Nur einen Steinwurf vom Innenhof entfernt haben ODHAG und Monseñor Gerardi vor zwanzig Jahren Geschichte geschrieben, als sie ihr Enthüllungsbuch ,Guatemala – Niemals wieder’ vorstellten. Unter den Augen der Weltöffentlichkeit sagte der Mann damals in der überfüllten Kathedrale diesen Satz, der ihn keine achtundvierzig Stunden später das Leben kosten sollte: „Wir können belegen, dass die guatemaltekische Armee mehr als achtzig Prozent der Toten des Bürgerkrieges zu verantworten hat.“

Friedensnobelpreisträgerin Rigoberta Menchu. (Quelle: Daniel Hernandez Salazar)
Friedensnobelpreisträgerin Rigoberta Menchu

"Als der international bekannte Monseñor Gerardi ODHAG gegründet hat, war das für uns Menschenrechtsverteidiger eine Art Lebensversicherung“, erinnert sich Rigoberta Menchú. Die 59-jährige, Angehörige des Quiche-Maya-Volkes, hat den Bürgerkrieg überlebt, ihre Eltern und zwei Brüder haben es nicht geschafft. „Er war ein wirklich beeindruckender Mann“, sagt sie mit lachenden, Tränen gefüllten Augen, „er konnte zuhören.“ Und er hat die Arbeit von Rigoberta Menchú unterstützt, den Genozid an ihrem Volk zu sühnen. Dafür wurde der kleinen, energischen Frau einige Jahre später der Friedensnobelpreis verliehen.

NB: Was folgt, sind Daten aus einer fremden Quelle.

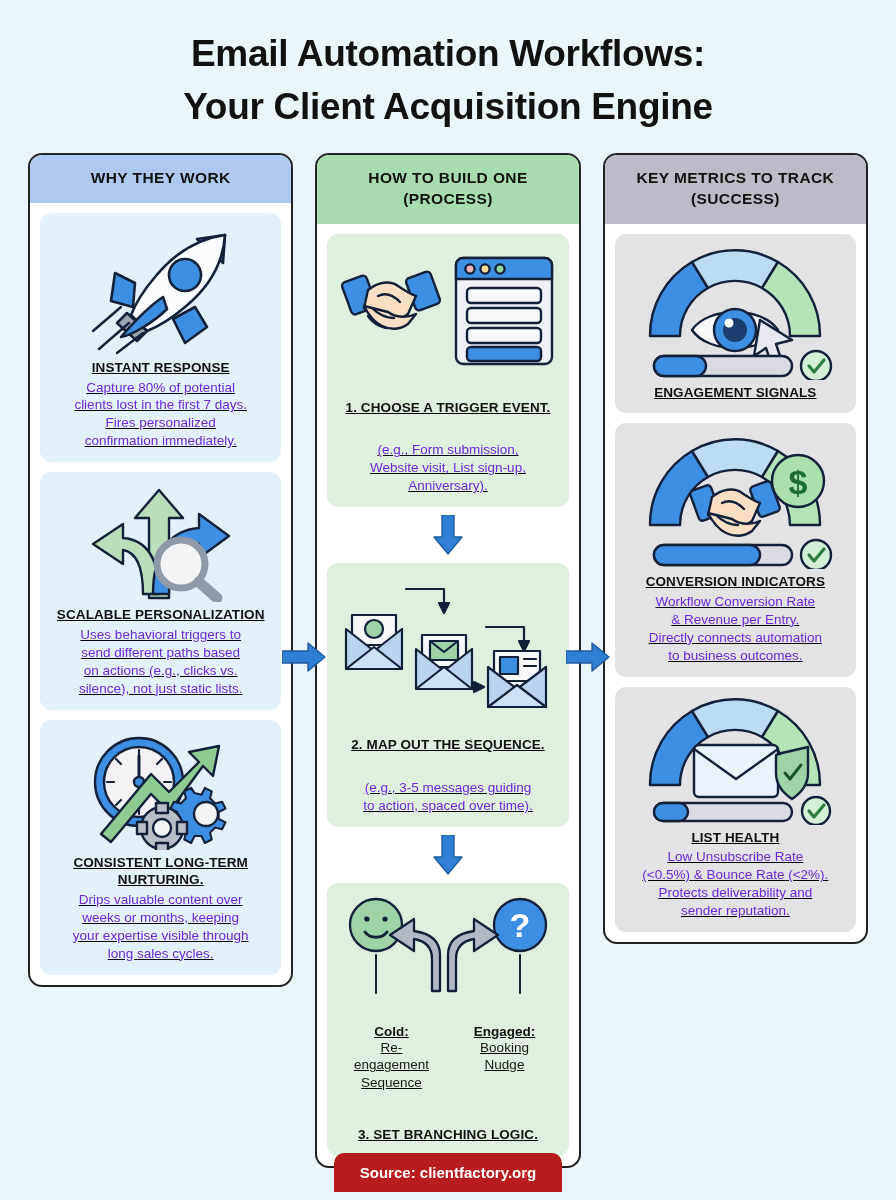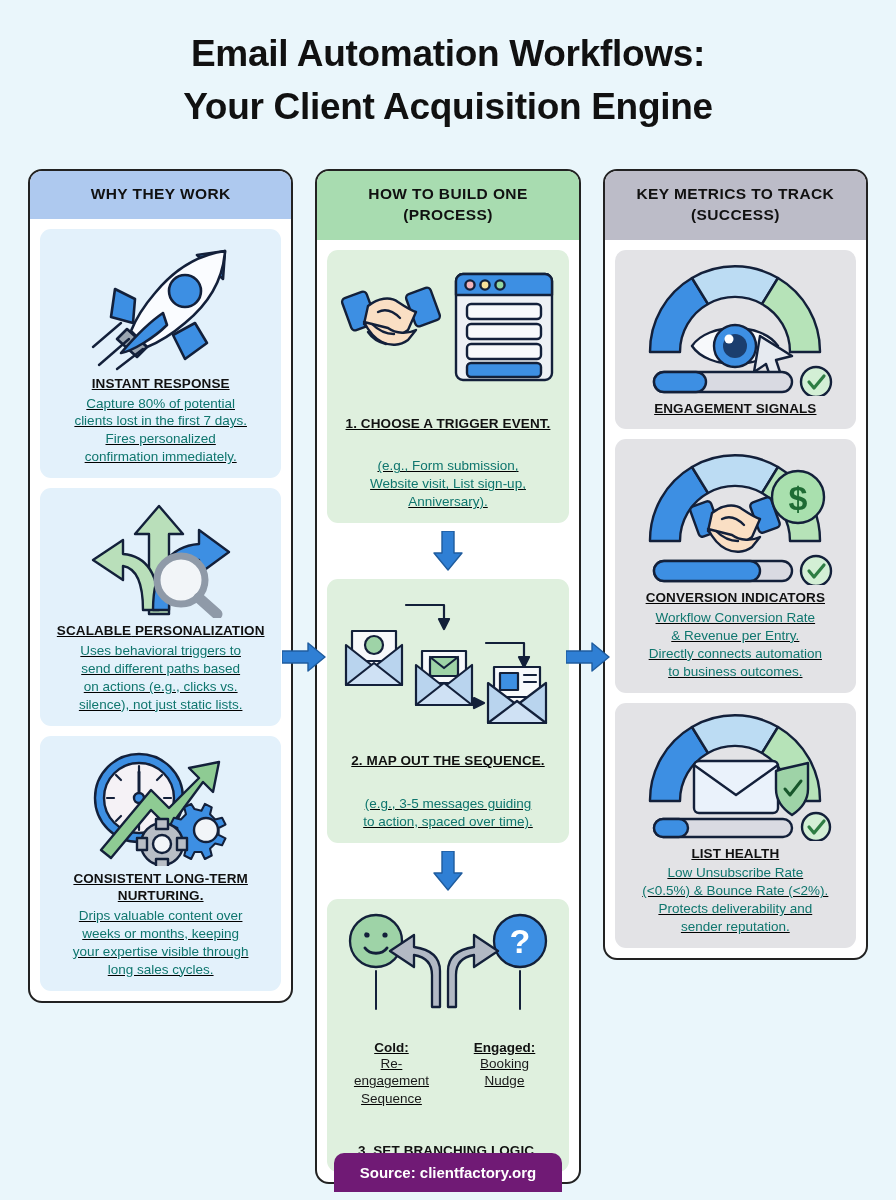"WHY THEY WORK" .columns { margin-top: 36px -> 20px }
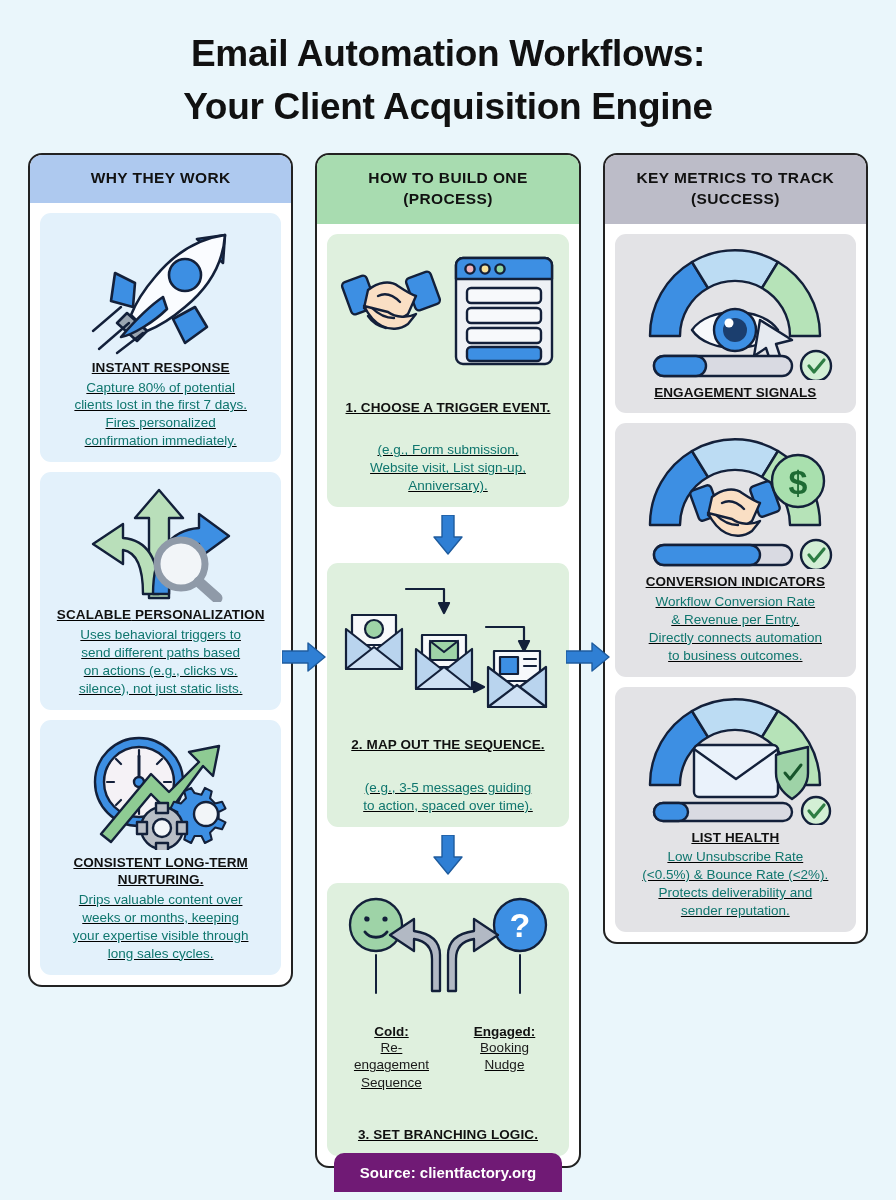"Capture 80% of potential" .card-body { color: #0f766e -> #6d28d9 }
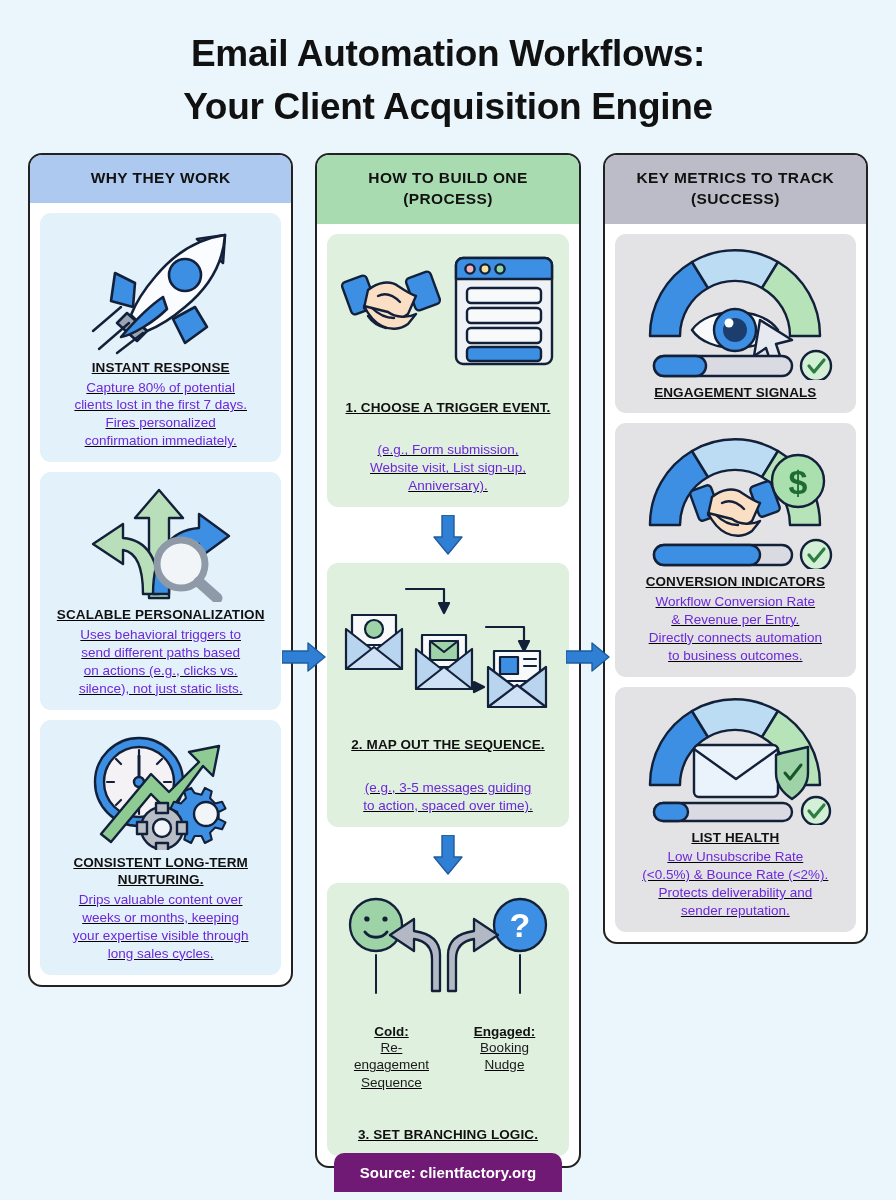"Source: clientfactory.org" .source-badge { background: #701a75 -> #b91c1c }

Betsy erzählt zum ersten Mal ihre Geschichte. (Quelle: Daniel Hernandez Salazar)
Betsy erzählt zum ersten Mal ihre Geschichte.

Zurück in der Schule in Matasano. Dort spiegelt ein einziger Augenblick die ganze Zerrissenheit Guatemalas zwischen Gewalt und Hoffnung auf Frieden wider. Als Betsy von ihrem gewalttätigen Vater erzählt, nimmt die dreizehnjährige Shirley sie in den Arm und trocknet ihre Tränen. Betsy hat sich getraut, über ihre Erfahrungen zu sprechen. Sie hat das bleierne Schweigen der Opfer gebrochen. Vielleicht sind das schon Früchte der Arbeit von ODHAG.